> _Supplied information_:
--------

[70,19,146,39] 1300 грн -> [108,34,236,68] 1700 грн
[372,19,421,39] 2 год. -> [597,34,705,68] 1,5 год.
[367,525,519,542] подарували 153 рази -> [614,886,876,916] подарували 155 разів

--------

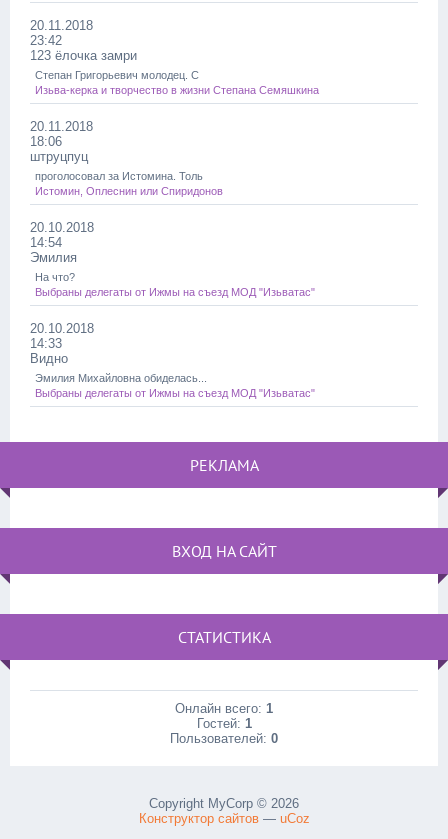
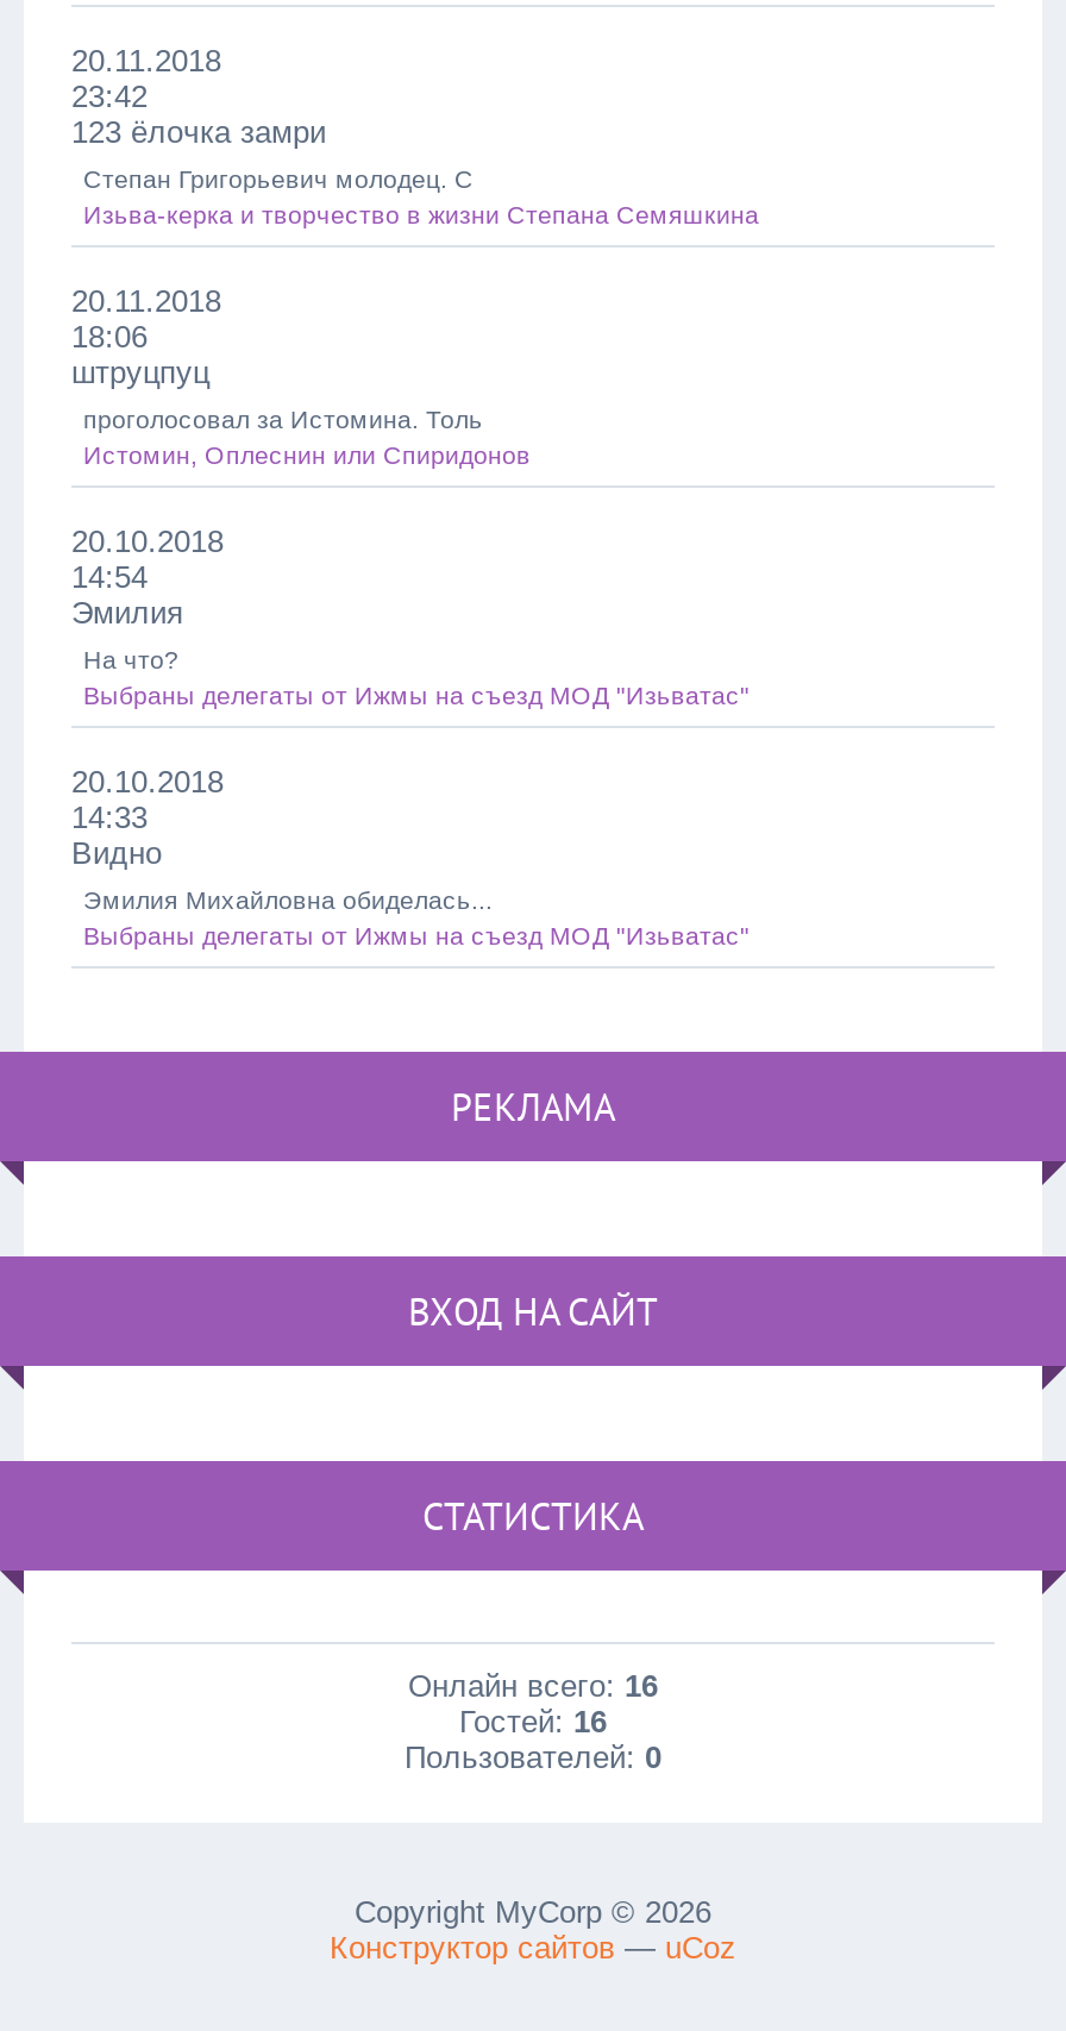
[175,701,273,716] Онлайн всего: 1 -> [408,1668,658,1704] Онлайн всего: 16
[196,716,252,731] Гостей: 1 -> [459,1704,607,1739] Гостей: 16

--------

> _Problem description_:
Above are the records; copy exactly the lines from the line with "[70,19,146,39] 1300 грн" through the line with "[367,525,519,542] подарували 153", both included.

> _Answer to the problem_:
[70,19,146,39] 1300 грн -> [108,34,236,68] 1700 грн
[372,19,421,39] 2 год. -> [597,34,705,68] 1,5 год.
[367,525,519,542] подарували 153 рази -> [614,886,876,916] подарували 155 разів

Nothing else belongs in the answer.